All the Hindu sages concur in holding that charitable gifts are pious acts par excellence, which bring appropriate rewards to the donor...............

The learned author proceeds to state, at p. 58 "Religious and charitable purposes have nowhere been defined by Hindu lawyers. It was said by Sir Subrahmanya Ayyar J. in Partha Sarathi Pillai v. Tiruvengada(1) that the expression "dharma" when applied to gifts means and includes according to Hindu text writers, what are. known: as Istha and Purtta works. As I have said already in the first lecture, no exhaustive list of such works has been drawn up by the Hindu lawgivers, and they include all acts of piety and benevolence whether sanctioned by Vedas or by the popular religion, the nature of the acts differing at different periods of Hindu religious history." The learned author defines the words Istha and Purtta briefly thus, at p. 10:

"By Istha is meant Vedic sacrifices, and rites and gifts in connection with the same; Purtta on the other hand means and signifies other pious and charitable acts which are unconnected with any Srouta or Vedic sacrifice." It may, therefore, be conceded that the expression "pious purposes " is wide enough, under certain circumstances, to take in charitable purposes though the scope of the latter purposes has nowhere been precisely drawn.
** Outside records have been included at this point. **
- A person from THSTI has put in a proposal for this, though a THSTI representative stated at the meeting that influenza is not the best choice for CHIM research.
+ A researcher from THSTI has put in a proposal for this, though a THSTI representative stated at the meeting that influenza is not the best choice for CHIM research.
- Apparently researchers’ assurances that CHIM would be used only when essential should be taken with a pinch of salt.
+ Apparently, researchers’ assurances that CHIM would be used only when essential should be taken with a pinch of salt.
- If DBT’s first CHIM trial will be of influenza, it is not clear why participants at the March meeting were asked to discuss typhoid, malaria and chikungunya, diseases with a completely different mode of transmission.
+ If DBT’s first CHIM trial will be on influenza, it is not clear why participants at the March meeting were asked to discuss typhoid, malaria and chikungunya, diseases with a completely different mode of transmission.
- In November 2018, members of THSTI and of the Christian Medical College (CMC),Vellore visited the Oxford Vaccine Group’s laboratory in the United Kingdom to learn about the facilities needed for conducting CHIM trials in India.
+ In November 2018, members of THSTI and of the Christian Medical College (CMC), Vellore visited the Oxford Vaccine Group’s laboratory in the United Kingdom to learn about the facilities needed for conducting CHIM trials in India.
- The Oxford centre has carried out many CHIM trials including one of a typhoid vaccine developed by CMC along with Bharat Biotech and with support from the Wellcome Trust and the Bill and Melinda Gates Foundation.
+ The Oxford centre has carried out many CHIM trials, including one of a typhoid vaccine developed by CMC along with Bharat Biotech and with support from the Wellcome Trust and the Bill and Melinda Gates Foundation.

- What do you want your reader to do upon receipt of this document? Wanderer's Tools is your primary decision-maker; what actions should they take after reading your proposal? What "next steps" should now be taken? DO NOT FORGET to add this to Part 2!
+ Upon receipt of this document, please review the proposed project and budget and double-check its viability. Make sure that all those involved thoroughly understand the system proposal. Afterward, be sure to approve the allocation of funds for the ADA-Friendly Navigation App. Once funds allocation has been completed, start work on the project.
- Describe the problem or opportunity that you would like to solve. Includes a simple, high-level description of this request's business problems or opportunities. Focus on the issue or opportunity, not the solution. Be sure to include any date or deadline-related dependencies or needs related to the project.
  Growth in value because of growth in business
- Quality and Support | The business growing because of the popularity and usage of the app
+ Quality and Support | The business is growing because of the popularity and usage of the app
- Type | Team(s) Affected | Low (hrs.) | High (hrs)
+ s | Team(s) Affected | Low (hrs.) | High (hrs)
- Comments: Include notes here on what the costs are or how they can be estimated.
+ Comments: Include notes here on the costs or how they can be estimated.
But what we are concerned with in this case is the power of a manager to make a gift to an outsider of a joint family property. The scope of the limitations on that power has been fairly well settled by the decisions interpreting the relevant texts of Hindu law. The decisions of Hindu law sanctioned gifts to strangers by a manager of a joint Hindu family of a small extent of property for pious purposes. But no authority went so far, and none has been placed before us, to sustain such a gift to a stranger however much the donor was beholden to him on the ground that it was made out of charity. It must be remembered that the manager has no absolute power of disposal over joint Hindu family (1) (1907) I.L.R. 30 Mad. 340.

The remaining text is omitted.